Comparison according to HCV PCR at month-3 after treatment end regarding Baseline and follow ups FPG (mg/dL) showed that no significant differences according to HCV PCR at month-3 after treatment end regarding baseline FPG. FPG significantly decreased in negative and positive HCV PCR at treatment end and month-3 after treatment end. FPG at treatment end and month-3 after treatment end were significantly lower in cases with negative HCV PCR. FPG reductions at treatment end and month-3 after treatment end were significantly higher in cases with negative HCV PCR.

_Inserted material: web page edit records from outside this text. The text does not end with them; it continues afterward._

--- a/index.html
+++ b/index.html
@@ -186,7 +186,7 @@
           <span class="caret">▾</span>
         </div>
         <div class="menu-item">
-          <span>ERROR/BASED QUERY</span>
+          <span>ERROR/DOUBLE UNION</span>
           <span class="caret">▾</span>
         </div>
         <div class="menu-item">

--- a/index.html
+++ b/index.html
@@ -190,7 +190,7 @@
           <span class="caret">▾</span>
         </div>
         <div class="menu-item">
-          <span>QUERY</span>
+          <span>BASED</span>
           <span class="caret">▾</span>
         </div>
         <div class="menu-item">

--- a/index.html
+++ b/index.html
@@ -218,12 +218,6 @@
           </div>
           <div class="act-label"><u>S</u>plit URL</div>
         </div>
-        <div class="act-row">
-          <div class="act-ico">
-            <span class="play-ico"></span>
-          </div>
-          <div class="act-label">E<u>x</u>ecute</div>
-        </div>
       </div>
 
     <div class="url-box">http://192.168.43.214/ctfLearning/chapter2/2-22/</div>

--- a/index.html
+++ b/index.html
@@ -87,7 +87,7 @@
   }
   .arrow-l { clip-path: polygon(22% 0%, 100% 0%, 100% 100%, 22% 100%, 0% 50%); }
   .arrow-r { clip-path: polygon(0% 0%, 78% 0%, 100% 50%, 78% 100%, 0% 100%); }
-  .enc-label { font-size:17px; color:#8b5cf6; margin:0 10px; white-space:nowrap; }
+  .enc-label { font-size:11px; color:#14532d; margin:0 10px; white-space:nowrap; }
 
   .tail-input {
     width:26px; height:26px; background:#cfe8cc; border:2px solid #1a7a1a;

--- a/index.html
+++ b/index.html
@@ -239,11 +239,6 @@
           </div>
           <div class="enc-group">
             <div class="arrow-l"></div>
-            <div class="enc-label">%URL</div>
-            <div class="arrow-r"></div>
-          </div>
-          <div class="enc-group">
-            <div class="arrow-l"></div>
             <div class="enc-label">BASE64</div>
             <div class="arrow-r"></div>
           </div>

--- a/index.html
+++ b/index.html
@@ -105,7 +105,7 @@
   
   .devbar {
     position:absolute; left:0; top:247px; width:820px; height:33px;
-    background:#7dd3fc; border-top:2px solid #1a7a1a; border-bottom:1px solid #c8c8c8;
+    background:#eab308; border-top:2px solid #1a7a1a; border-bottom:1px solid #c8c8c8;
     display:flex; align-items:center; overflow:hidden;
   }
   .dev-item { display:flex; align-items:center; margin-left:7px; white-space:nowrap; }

While we did not note any change in the drugs used in treating T2D in our patients’ group and this may be caused by the short follow-up period (3months) post-treatment.
In conclusion, achieving SVR through DAAs improves the glycemic control of the T2D patients.
CONCLUSION
• In this study, we concluded that successful HCV eradication will result to a statistically significant reduction in fasting plasma glucose and HbA1c in patients with type 2 diabetes which is an indirect indicator of improvement of insulin sensitivity in patients with type 2 DM.
• This study had some limitations including lack of control group, relatively small sample size and short follow up period.
RECOMMENDATIONS
• A greater number of patients is recommended for a more precise information about the effect of glycemic control on insulin and OAD doses.
• More studies are need for identifying the different DAAs on the different HCV genotypes.
• Longer studies are needed for identifying the effect of DAAs on the T2D microvascular and macrovascular complications.